Enhanced Ca2+ channel currents in cardiac hypertrophy induced by activation of calcineurin-dependent pathway

Cardiac-specific expression of an activated calcineurin-protein in the hearts of transgenic (CLN) mice produces a profound hypertrophy that rapidly progresses to hart Failure. While calcineurin is regulated by Ca2+, the potential effects of calcineurin on cardiac myocyte Ca2+ handling has not been evaluated. To this end, we examined L-type Ca2+ currents (I-Ca) in left ventricular myocytes.
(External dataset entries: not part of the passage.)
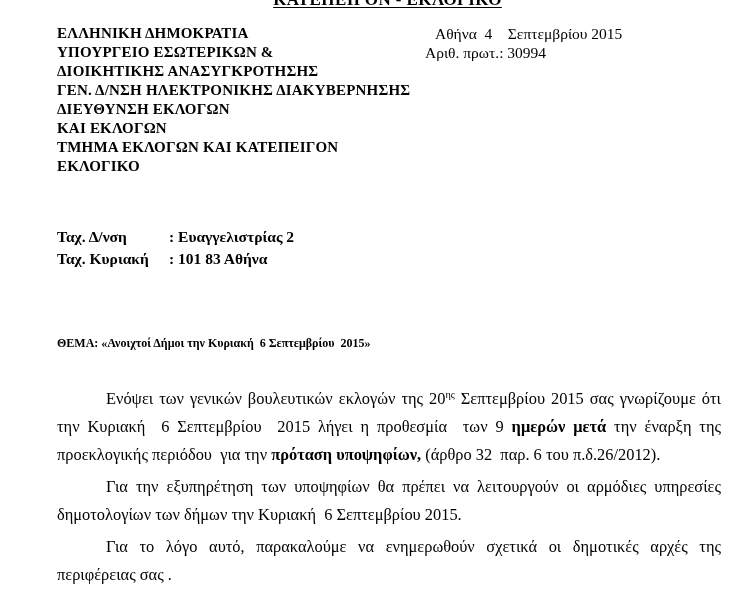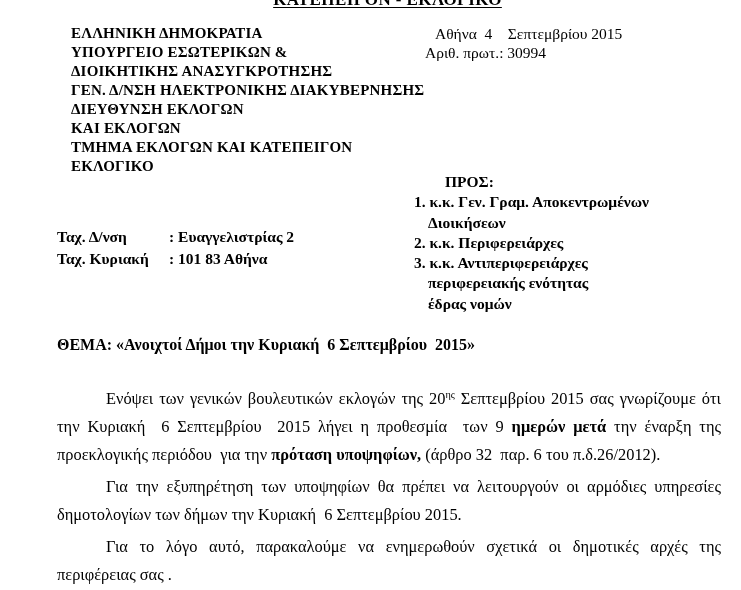--- a/index.html
+++ b/index.html
@@ -27,7 +27,7 @@
   }
   .agency {
     position: absolute;
-    left: 71px;
+    left: 57px;
     top: 24px;
     font-weight: bold;
     font-size: 15px;

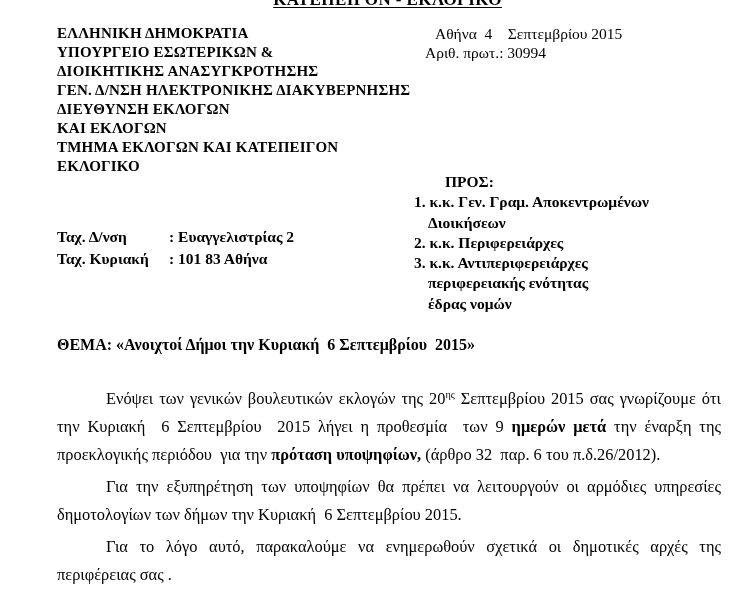--- a/index.html
+++ b/index.html
@@ -113,15 +113,6 @@
     <div>Αριθ. πρωτ.: 30994</div>
   </div>
 
-  <div class="recipients">
-    <div class="to-label">ΠΡΟΣ:</div>
-    <div class="rl">1. κ.κ. Γεν. Γραμ. Αποκεντρωμένων</div>
-    <div class="rl wrap">Διοικήσεων</div>
-    <div class="rl">2. κ.κ. Περιφερειάρχες</div>
-    <div class="rl">3. κ.κ. Αντιπεριφερειάρχες</div>
-    <div class="rl wrap">περιφερειακής ενότητας</div>
-    <div class="rl wrap">έδρας νομών</div>
-  </div>
 
   <div class="addr">
     <div><span class="addr-label">Ταχ. Δ/νση</span><span>:</span> <span>Ευαγγελιστρίας 2</span></div>

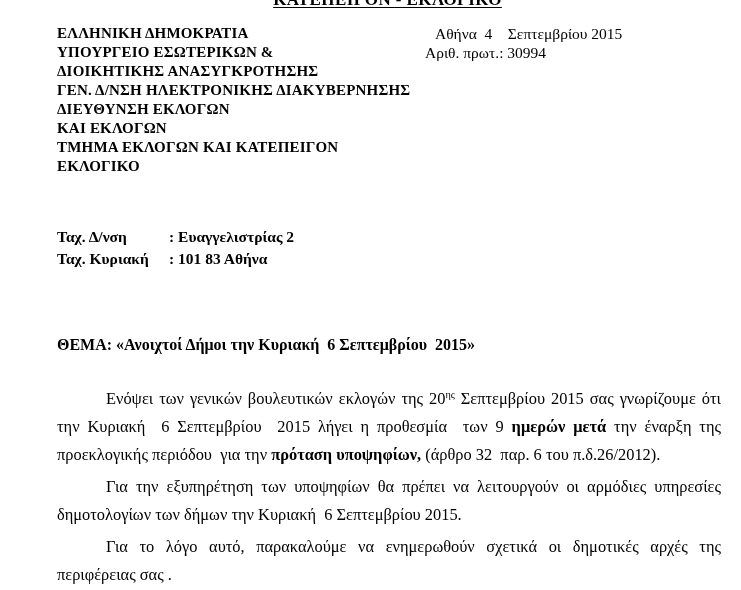--- a/index.html
+++ b/index.html
@@ -70,7 +70,7 @@
     left: 57px;
     top: 336px;
     font-weight: bold;
-    font-size: 16px;
+    font-size: 12px;
     white-space: pre-wrap;
   }
   .letter-body {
CLN myocytes had larger (approximate to 80%) cell capacitance and enhanced I-Ca density (approximate to 20%) compared with non-transgenic (NTG) littermates, but no change in the current-voltage relationship, single-channel conductance or protein levels of alpha1 or beta2 subunit of L-type Ca2+ channels. Interestingly, the kinetics of I-Ca inactivation was faster (approximate to two-fold) in CLN myocytes compared with NTG myocytes. Ryanodine application slowed the rate of I-Ca inactivation in both groups and abolished the kinetic difference, suggesting that Ca2+-dependent inactivation is increased in CLN myocytes due to altered SR Ca2+ release. Treatment of CLN mice with Cyclosporine A (CsA), a calcineurin inhibitor, prevented myocyte hypertrophy and changes in I-Ca activity and inactivation kinetics. However, there was no direct effect of CsA on I-Ca in either NTG or CLN myocytes, suggesting that endogenous calcineurin activity does not directly regulate Ca2+ channel activity. This interpretation is consistent with the observation that I-Ca density, inactivation kinetics and regulation by isoproterenol were normal in cardiac-specific transgenic mice expressing calcineurin inhibitory protein domains from either Cain or AKAP79. Taken together these data suggest that chronic activation of calcineurin is associated with myocyte hypertrophy and a secondary enhancement of intracellular Ca2+ handling that is tied to the hypertrophy response itself. (C) 2001 Academic Press.